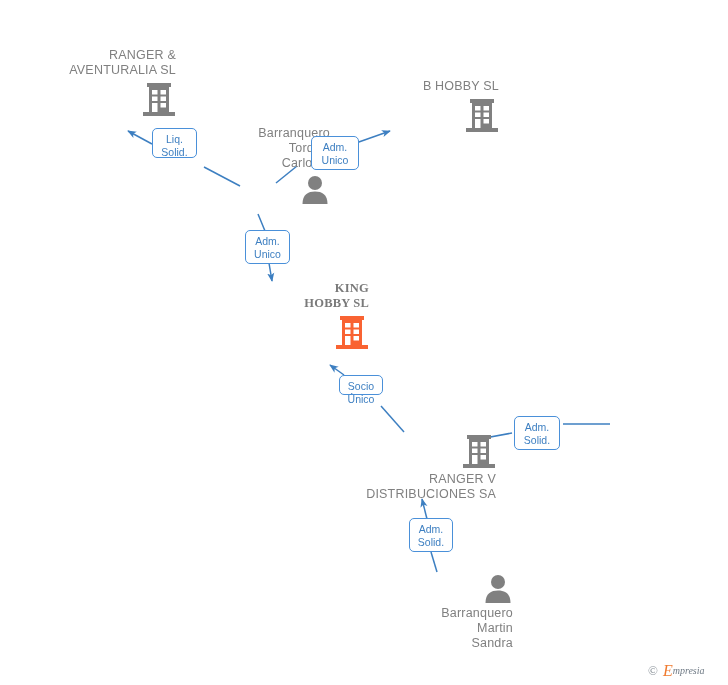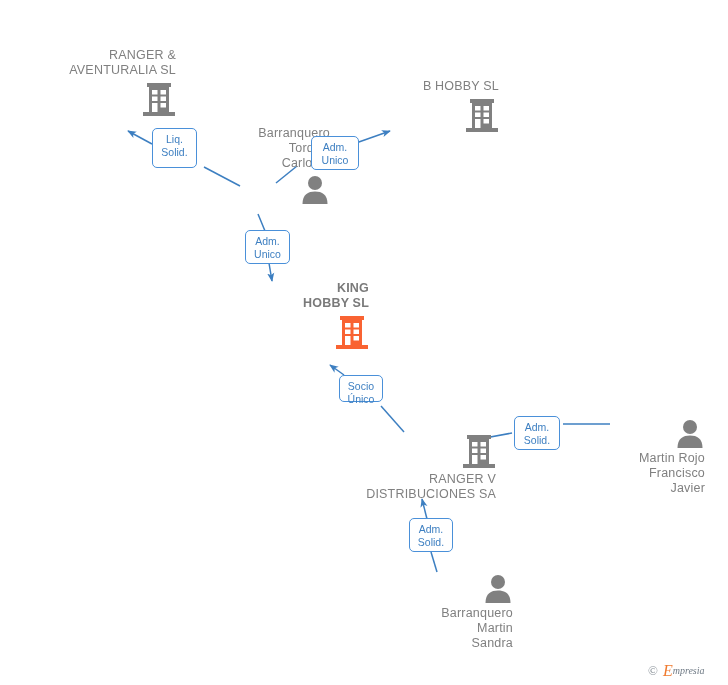--- a/index.html
+++ b/index.html
@@ -99,30 +99,30 @@
       <path d="M 344 375 L 330 365" marker-end="url(#arrow)"></path>
 
       <path d="M 610 424 L 563 424"></path>
       <path d="M 512 433 L 474 440" marker-end="url(#arrow)"></path>
 
       <path d="M 437 572 L 431 552"></path>
       <path d="M 427 519 L 422 499" marker-end="url(#arrow)"></path>
     </g>
   </svg>
 
-  <div class="rel-label" style="left:152px; top:128px; width:45px; height:40px;">Liq.
+  <div class="rel-label" style="left:152px; top:128px; width:45px; height:30px;">Liq.
 Solid.</div>
 
   <div class="rel-label" style="left:311px; top:136px; width:48px; height:34px;">Adm.
 Unico</div>
 
   <div class="rel-label" style="left:245px; top:230px; width:45px; height:34px;">Adm.
 Unico</div>
 
-  <div class="rel-label" style="left:339px; top:375px; width:44px; height:27px;">Socio
+  <div class="rel-label" style="left:339px; top:375px; width:44px; height:20px;">Socio
 Único</div>
 
   <div class="rel-label" style="left:514px; top:416px; width:46px; height:34px;">Adm.
 Solid.</div>
 
   <div class="rel-label" style="left:409px; top:518px; width:44px; height:34px;">Adm.
 Solid.</div>
 
   <div class="node" style="left:101px; top:48px;">
     <div class="node-label above">RANGER &amp;
@@ -174,21 +174,21 @@
     <span class="icon-wrap">
       <svg width="30" height="30" viewBox="0 0 30 30">
         <g fill="#808080">
           <circle cx="15" cy="9" r="7"></circle>
           <path d="M 2.5 30 C 2.5 20.5 8 17.5 15 17.5 C 22 17.5 27.5 20.5 27.5 30 Z"></path>
         </g>
       </svg>
     </span>
   </div>
 
-  <div class="node" style="left:294px; top:281px;">
+  <div class="node" style="left:294px; top:281px;font-family:Liberation Serif, serif;">
     <div class="node-label above bold">KING
 HOBBY  SL</div>
     <span class="icon-wrap">
       <svg width="34" height="36" viewBox="0 0 34 36">
         <g fill="#f96332">
           <rect x="5" y="2" width="24" height="4"></rect>
           <rect x="7" y="6" width="20" height="25"></rect>
           <rect x="1" y="31" width="32" height="4"></rect>
         </g>
         <g fill="#ffffff">
@@ -218,33 +218,20 @@
           <rect x="18.5" y="15.5" width="5.5" height="4.5"></rect>
           <rect x="10" y="22" width="5.5" height="9"></rect>
           <rect x="18.5" y="22" width="5.5" height="4.5"></rect>
         </g>
       </svg>
     </span>
     <div class="node-label below">RANGER V
 DISTRIBUCIONES SA</div>
   </div>
 
-  <div class="node" style="left:630px; top:418px;">
-    <span class="icon-wrap">
-      <svg width="30" height="30" viewBox="0 0 30 30">
-        <g fill="#808080">
-          <circle cx="15" cy="9" r="7"></circle>
-          <path d="M 2.5 30 C 2.5 20.5 8 17.5 15 17.5 C 22 17.5 27.5 20.5 27.5 30 Z"></path>
-        </g>
-      </svg>
-    </span>
-    <div class="node-label below">Martin Rojo
-Francisco
-Javier</div>
-  </div>
 
   <div class="node" style="left:438px; top:573px;">
     <span class="icon-wrap">
       <svg width="30" height="30" viewBox="0 0 30 30">
         <g fill="#808080">
           <circle cx="15" cy="9" r="7"></circle>
           <path d="M 2.5 30 C 2.5 20.5 8 17.5 15 17.5 C 22 17.5 27.5 20.5 27.5 30 Z"></path>
         </g>
       </svg>
     </span>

──────────

Try it
Write out each entry exactly, images excluded.

Task output
--- a/index.html
+++ b/index.html
@@ -99,30 +99,30 @@
       <path d="M 344 375 L 330 365" marker-end="url(#arrow)"></path>
 
       <path d="M 610 424 L 563 424"></path>
       <path d="M 512 433 L 474 440" marker-end="url(#arrow)"></path>
 
       <path d="M 437 572 L 431 552"></path>
       <path d="M 427 519 L 422 499" marker-end="url(#arrow)"></path>
     </g>
   </svg>
 
-  <div class="rel-label" style="left:152px; top:128px; width:45px; height:40px;">Liq.
+  <div class="rel-label" style="left:152px; top:128px; width:45px; height:30px;">Liq.
 Solid.</div>
 
   <div class="rel-label" style="left:311px; top:136px; width:48px; height:34px;">Adm.
 Unico</div>
 
   <div class="rel-label" style="left:245px; top:230px; width:45px; height:34px;">Adm.
 Unico</div>
 
-  <div class="rel-label" style="left:339px; top:375px; width:44px; height:27px;">Socio
+  <div class="rel-label" style="left:339px; top:375px; width:44px; height:20px;">Socio
 Único</div>
 
   <div class="rel-label" style="left:514px; top:416px; width:46px; height:34px;">Adm.
 Solid.</div>
 
   <div class="rel-label" style="left:409px; top:518px; width:44px; height:34px;">Adm.
 Solid.</div>
 
   <div class="node" style="left:101px; top:48px;">
     <div class="node-label above">RANGER &amp;
@@ -174,21 +174,21 @@
     <span class="icon-wrap">
       <svg width="30" height="30" viewBox="0 0 30 30">
         <g fill="#808080">
           <circle cx="15" cy="9" r="7"></circle>
           <path d="M 2.5 30 C 2.5 20.5 8 17.5 15 17.5 C 22 17.5 27.5 20.5 27.5 30 Z"></path>
         </g>
       </svg>
     </span>
   </div>
 
-  <div class="node" style="left:294px; top:281px;">
+  <div class="node" style="left:294px; top:281px;font-family:Liberation Serif, serif;">
     <div class="node-label above bold">KING
 HOBBY  SL</div>
     <span class="icon-wrap">
       <svg width="34" height="36" viewBox="0 0 34 36">
         <g fill="#f96332">
           <rect x="5" y="2" width="24" height="4"></rect>
           <rect x="7" y="6" width="20" height="25"></rect>
           <rect x="1" y="31" width="32" height="4"></rect>
         </g>
         <g fill="#ffffff">
@@ -218,33 +218,20 @@
           <rect x="18.5" y="15.5" width="5.5" height="4.5"></rect>
           <rect x="10" y="22" width="5.5" height="9"></rect>
           <rect x="18.5" y="22" width="5.5" height="4.5"></rect>
         </g>
       </svg>
     </span>
     <div class="node-label below">RANGER V
 DISTRIBUCIONES SA</div>
   </div>
 
-  <div class="node" style="left:630px; top:418px;">
-    <span class="icon-wrap">
-      <svg width="30" height="30" viewBox="0 0 30 30">
-        <g fill="#808080">
-          <circle cx="15" cy="9" r="7"></circle>
-          <path d="M 2.5 30 C 2.5 20.5 8 17.5 15 17.5 C 22 17.5 27.5 20.5 27.5 30 Z"></path>
-        </g>
-      </svg>
-    </span>
-    <div class="node-label below">Martin Rojo
-Francisco
-Javier</div>
-  </div>
 
   <div class="node" style="left:438px; top:573px;">
     <span class="icon-wrap">
       <svg width="30" height="30" viewBox="0 0 30 30">
         <g fill="#808080">
           <circle cx="15" cy="9" r="7"></circle>
           <path d="M 2.5 30 C 2.5 20.5 8 17.5 15 17.5 C 22 17.5 27.5 20.5 27.5 30 Z"></path>
         </g>
       </svg>
     </span>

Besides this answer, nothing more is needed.